Revision tracking records

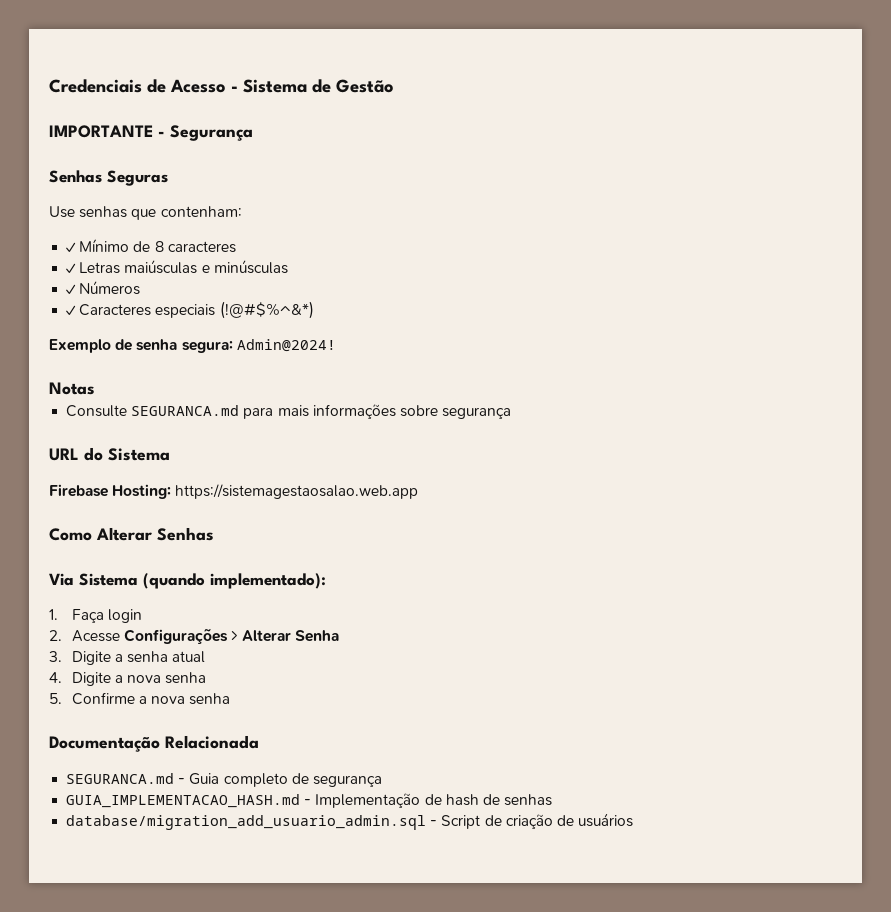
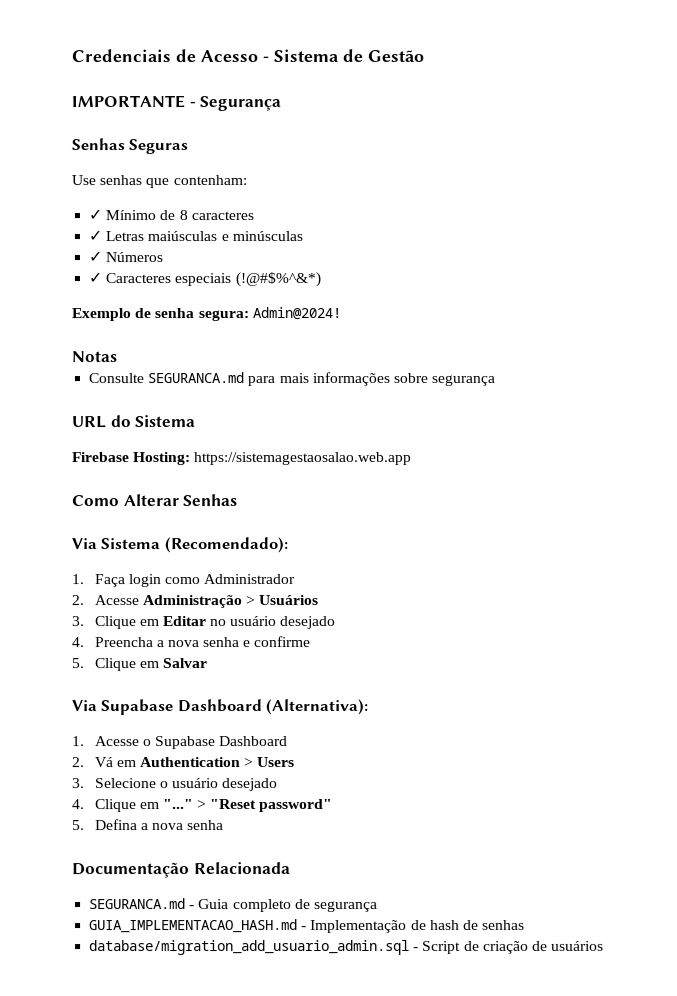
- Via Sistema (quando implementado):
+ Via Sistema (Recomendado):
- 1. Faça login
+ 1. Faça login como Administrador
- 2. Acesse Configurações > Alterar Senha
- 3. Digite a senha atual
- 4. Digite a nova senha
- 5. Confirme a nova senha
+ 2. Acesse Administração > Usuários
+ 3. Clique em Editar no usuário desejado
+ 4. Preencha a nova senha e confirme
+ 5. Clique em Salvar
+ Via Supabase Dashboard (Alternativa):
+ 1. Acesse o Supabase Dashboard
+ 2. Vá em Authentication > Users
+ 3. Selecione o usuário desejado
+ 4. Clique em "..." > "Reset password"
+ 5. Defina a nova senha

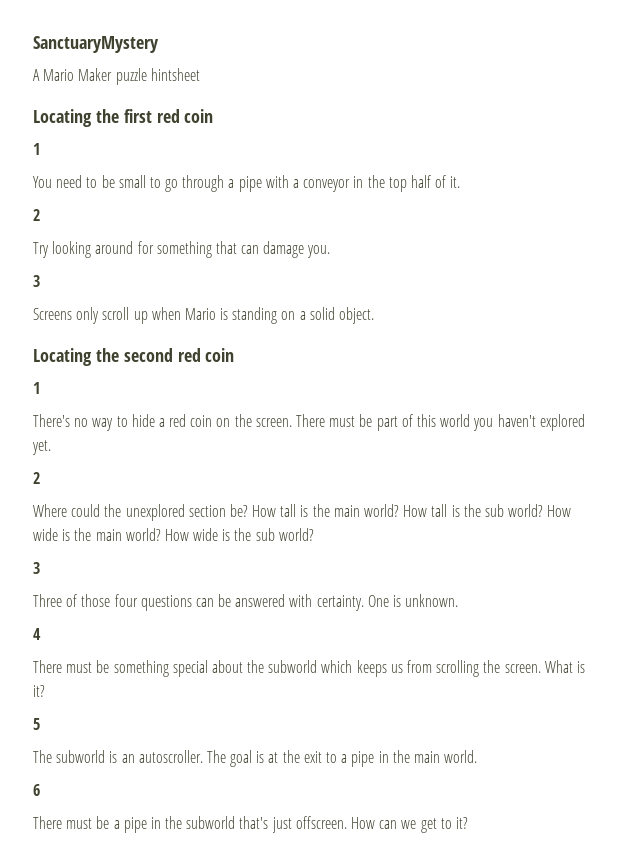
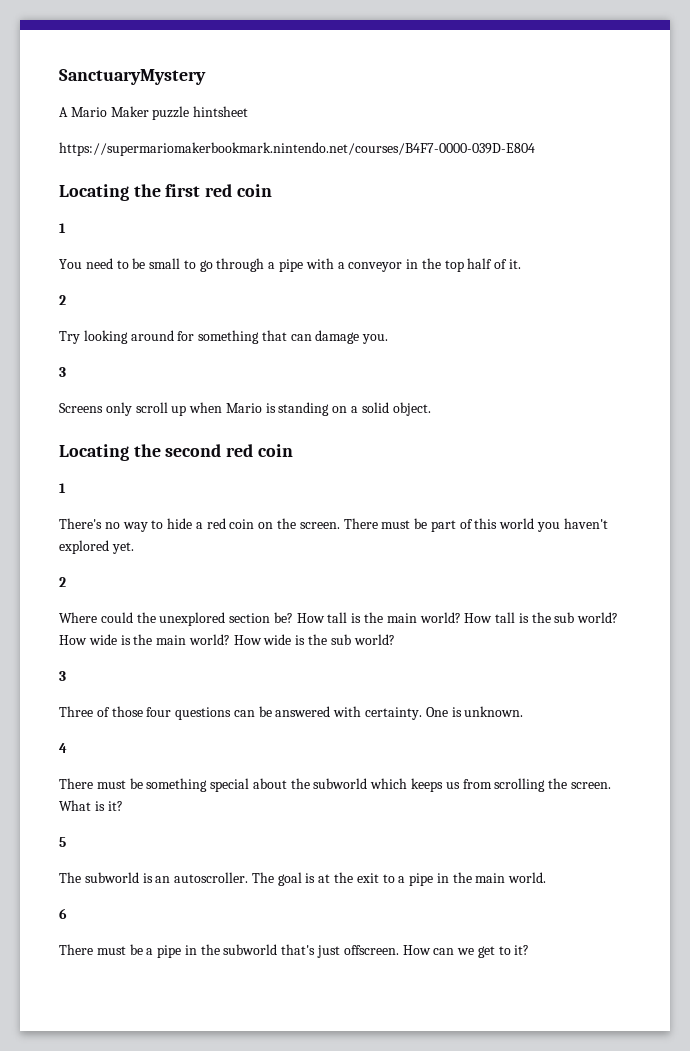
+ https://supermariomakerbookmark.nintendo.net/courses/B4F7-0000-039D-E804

> **YOUR ASSIGNMENT**
If a record contains a picture, drop the picture and repeat the rest exactly.

> **SOLUTION TO THIS PROBLEM**
- Via Sistema (quando implementado):
+ Via Sistema (Recomendado):
- 1. Faça login
+ 1. Faça login como Administrador
- 2. Acesse Configurações > Alterar Senha
- 3. Digite a senha atual
- 4. Digite a nova senha
- 5. Confirme a nova senha
+ 2. Acesse Administração > Usuários
+ 3. Clique em Editar no usuário desejado
+ 4. Preencha a nova senha e confirme
+ 5. Clique em Salvar
+ Via Supabase Dashboard (Alternativa):
+ 1. Acesse o Supabase Dashboard
+ 2. Vá em Authentication > Users
+ 3. Selecione o usuário desejado
+ 4. Clique em "..." > "Reset password"
+ 5. Defina a nova senha

+ https://supermariomakerbookmark.nintendo.net/courses/B4F7-0000-039D-E804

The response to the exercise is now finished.